On June 17, 2026 by voice

Sony, best known to many consumers for PlayStation, music, and film, has been backing and co-developing a public blockchain through Sony Block Solutions Labs since Soneium’s mainnet launch in January 2025. Soneium is an Ethereum L2 that has facilitated more than 500 million transactions to date, all while boasting 5.4 million active wallets and upwards of 250 live applications.

Soneium was not sketched out in a Sony boardroom and handed off to a team of outside contractors, but rather co-developed through Sony Block Solutions Labs, a joint venture between Sony Group Corporation and the Startale Group, a blockchain firm with staff pulled from more than 20 countries.

Much of the engineering, infrastructure, and developer tooling related to Soneium has been led by the Startale team, with Sony bringing the brand, the distribution network, and a few decades of hard-won lessons about what audiences actually want. That working relationship was reinforced earlier this year, when the Sony Innovation Fund invested an additional $13 million in Startale.

So why would Sony want a blockchain?

The short answer is that Sony has spent its entire corporate life in the business of emotion, be it games, films, music, anime, or cameras. Those are products people have grown attached to, and what a network like Soneium is meant to offer is a way for that attachment to carry real weight, i.e., fans owning a piece of what they love, creators being paid more directly, digital items that travel with a person rather than being locked inside one platform.

None of that depends on a token going to the moon but on digital plumbing that already works. And because much of Web3 has been sold on speculation rather than usefulness, Sony’s read appears to be one where it is looking at concrete value that its existing audiences can be handled without being asked to care about the machinery underneath. On the matter, Sota Watanabe, chief executive of Startale Group, was recently quoted as saying:

“Startale has been an important partner to Sony since the early days of Soneium. Our vision is to bring the world onchain, and Sony’s continued support strengthens our ability to deliver the infrastructure required to realize that vision at global scale.”

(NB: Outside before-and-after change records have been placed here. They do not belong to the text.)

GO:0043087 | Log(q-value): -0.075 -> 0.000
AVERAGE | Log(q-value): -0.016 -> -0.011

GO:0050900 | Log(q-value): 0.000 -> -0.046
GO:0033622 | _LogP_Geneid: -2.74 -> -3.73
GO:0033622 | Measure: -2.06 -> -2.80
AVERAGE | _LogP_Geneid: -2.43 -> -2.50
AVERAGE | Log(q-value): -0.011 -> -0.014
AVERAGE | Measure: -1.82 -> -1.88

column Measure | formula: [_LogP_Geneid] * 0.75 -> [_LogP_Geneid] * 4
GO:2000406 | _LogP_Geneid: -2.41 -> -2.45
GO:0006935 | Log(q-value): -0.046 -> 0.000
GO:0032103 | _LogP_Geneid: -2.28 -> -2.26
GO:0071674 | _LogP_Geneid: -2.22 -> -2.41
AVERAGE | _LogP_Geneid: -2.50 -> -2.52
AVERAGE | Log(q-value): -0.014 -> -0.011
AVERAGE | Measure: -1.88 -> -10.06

What developers actually get

For the people building on it, Soneium has been designed to feel familiar, running on Optimism’s OP Stack as part of the Superchain, which means standard Ethereum tooling can be used without anyone having to relearn the craft. The ecosystem also includes Startale USDSC, a dollar-pegged stablecoin designed to support payments, rewards, and app-level settlement flows across Soneium.

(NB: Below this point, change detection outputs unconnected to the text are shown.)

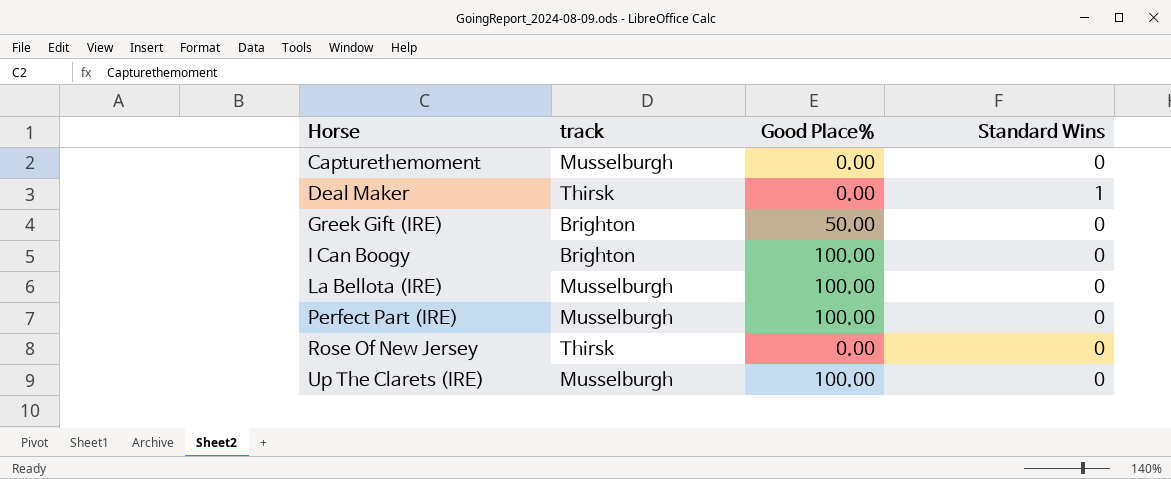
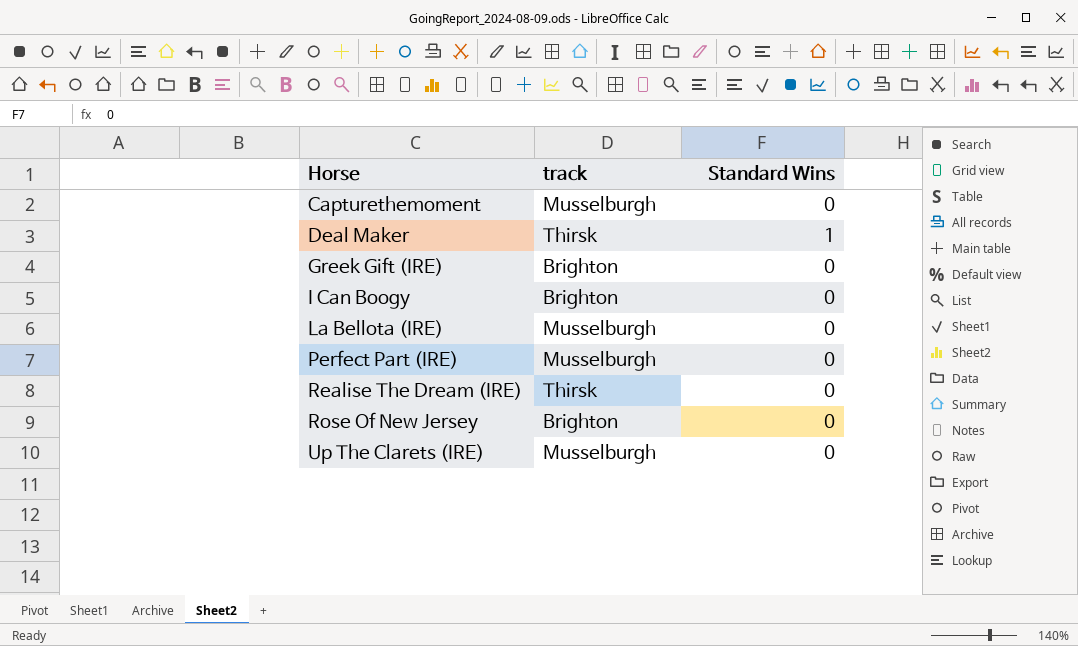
column Good Place% | position: 3 -> none
row Realise The Dream (IRE): none -> Thirsk | 0
Rose Of New Jersey | track: Thirsk -> Brighton

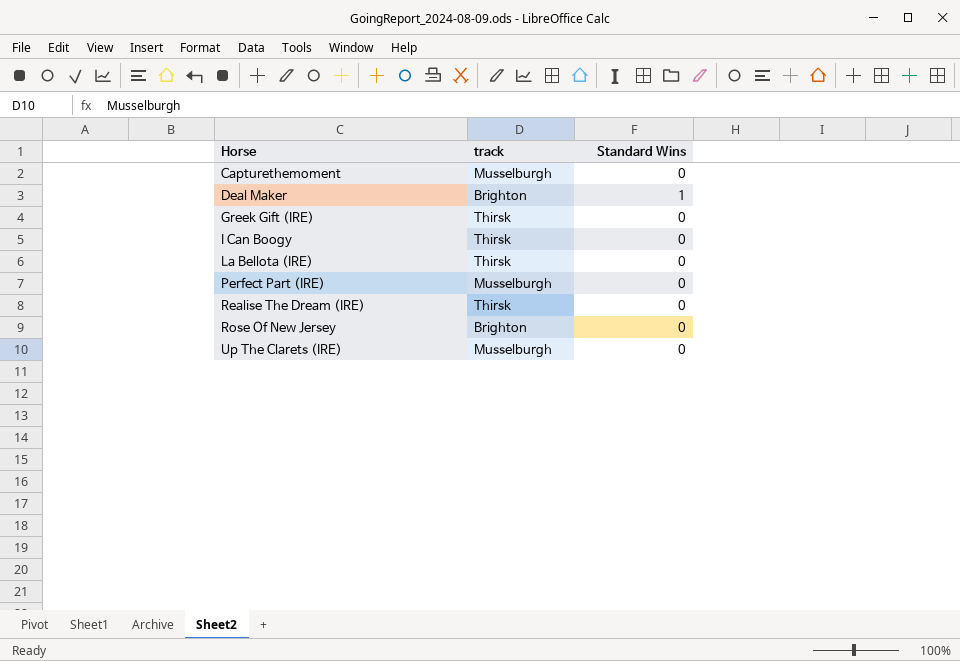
Deal Maker | track: Thirsk -> Brighton
Greek Gift (IRE) | track: Brighton -> Thirsk
I Can Boogy | track: Brighton -> Thirsk
La Bellota (IRE) | track: Musselburgh -> Thirsk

The bigger draw, however, is harder for rivals to copy, i.e., gaining solid reach. Sony and Startale have framed Soneium as a way to bring Web3 to Sony’s broad entertainment, gaming, and technology audiences, while integrations such as LINE Mini Apps point to the scale of distribution they are pursuing.

For an independent developer, that is the difference between shipping into a void and shipping toward an audience that already exists. The applications now live on the network reflect that pull, with many clustered around fan engagement, digital collectibles, intellectual property (IP) licensing, and AI-assisted creative tools.

Watanabe has put the ambition plainly, describing the goal as making Soneium the main onchain hub for entertainment on Ethereum.

What users get is not hype driven

Access runs through the Startale App, which folds a wallet, a set of Mini Apps, and a rewards system into a single screen. Moreover, the app is designed to hide much of the usual Web3 friction, including wallet complexity, seed phrases, and gas-fee interactions.

Lastly, while it would be easy to file Soneium alongside the long list of corporate blockchain experiments that were announced with fanfare and abandoned within a year, the numbers argue against that reading, as its testnet phase alone drew roughly 14 million wallets. Consequently, what is being built is a long game, one that is pointed in a direction the industry has talked about for years without quite delivering (i.e., bringing the blockchain to people who are not already crypto-savvy).